"""

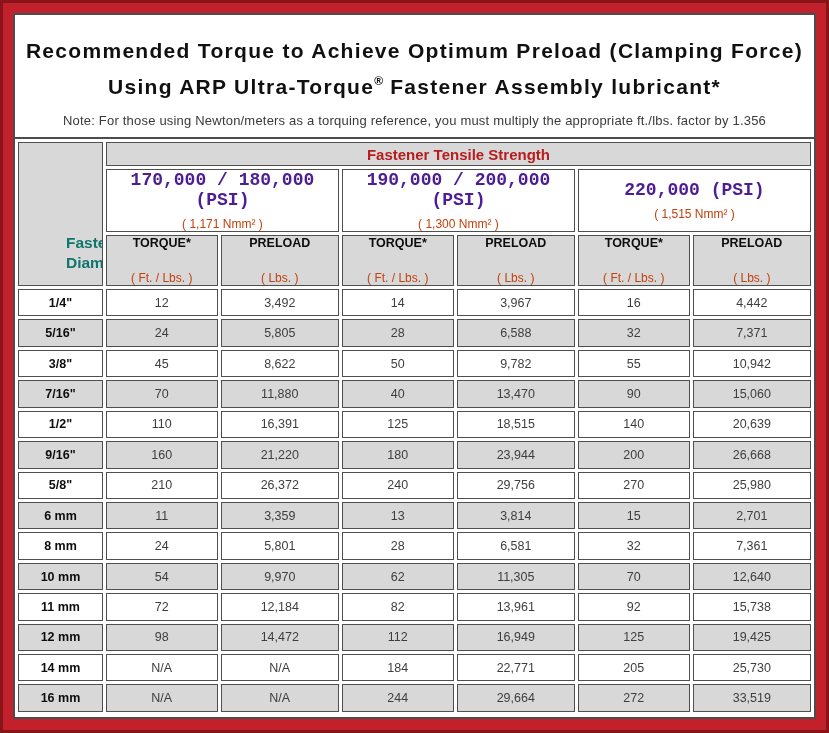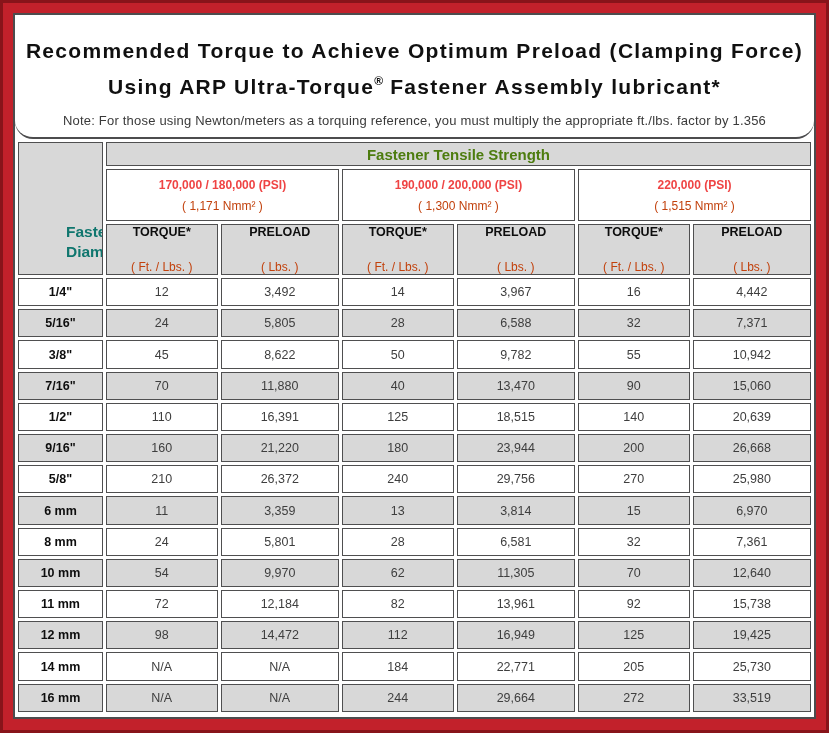--- a/index.html
+++ b/index.html
@@ -15,21 +15,20 @@
     width:803px; height:706px;
     background:#ffffff;
     border:2px solid #4c4c4e;
   }
   .title-section {
     height:124px;
     border-bottom:2px solid #4c4c4e;
     text-align:center;
     overflow:hidden;
     background:#ffffff;
-    border-radius:18px;
   }
   .title {
     margin-top:21px;
     font-size:21px;
     font-weight:bold;
     color:#101010;
     letter-spacing:1.3px;
     line-height:30px;
   }
   .title .reg-sup { font-size:12px; vertical-align:9px; letter-spacing:0; }
@@ -48,32 +47,32 @@
     background:#ffffff;
   }
   td {
     border:1px solid #4f4f50;
     text-align:center;
     vertical-align:middle;
     overflow:hidden;
   }
   .gray  { background:#d8d8d8; }
   .white { background:#ffffff; }
-  .tensile-cell { font-size:15px; font-weight:bold; color:#4d7c0f; height:24px; }
+  .tensile-cell { font-size:15px; font-weight:bold; color:#b91c1c; height:24px; }
   .diam-head {
     vertical-align:bottom;
     padding-bottom:12px;
     font-size:15.5px;
     font-weight:bold;
     line-height:20px;
     color:#0f766e;
     padding-left:47px;
   }
   .psi-cell { height:52px; }
-  .psi-main { font-size:12px; font-weight:bold; color:#ef4444; margin-bottom:7px; }
+  .psi-main { font-size:18px; font-weight:bold; color:#4c1d95; margin-bottom:7px;font-family:Liberation Mono, monospace; }
   .sub { font-size:12px; color:#c2410c; }
   .colhead-cell { height:46px; }
   .colhead-main { font-size:12.5px; font-weight:bold; color:#0d0d0d; margin-bottom:21px; }
   td.diam { font-weight:bold; font-size:12.5px; color:#0d0d0d; }
   td.val  { font-size:12.5px; color:#3e3e3e; }
   tbody td { height:27px; }
 </style>
 </head>
 <body>
 
@@ -210,21 +209,21 @@
           <td class="val white">270</td>
           <td class="val white">25,980</td>
         </tr>
         <tr>
           <td class="diam gray">6 mm</td>
           <td class="val gray">11</td>
           <td class="val gray">3,359</td>
           <td class="val gray">13</td>
           <td class="val gray">3,814</td>
           <td class="val gray">15</td>
-          <td class="val gray">6,970</td>
+          <td class="val gray">2,701</td>
         </tr>
         <tr>
           <td class="diam white">8 mm</td>
           <td class="val white">24</td>
           <td class="val white">5,801</td>
           <td class="val white">28</td>
           <td class="val white">6,581</td>
           <td class="val white">32</td>
           <td class="val white">7,361</td>
         </tr>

"""

- **REQUIRED ACTION**
When you reach the line containing "font-size:15px; font-weight:bold; color:#b91c1c;" in the data above, start copying exactly, and stop after the line containing "font-size:12px; font-weight:bold; color:#ef4444;".

- **ANSWER TO THIS EXERCISE**
+  .tensile-cell { font-size:15px; font-weight:bold; color:#b91c1c; height:24px; }
   .diam-head {
     vertical-align:bottom;
     padding-bottom:12px;
     font-size:15.5px;
     font-weight:bold;
     line-height:20px;
     color:#0f766e;
     padding-left:47px;
   }
   .psi-cell { height:52px; }
-  .psi-main { font-size:12px; font-weight:bold; color:#ef4444; margin-bottom:7px; }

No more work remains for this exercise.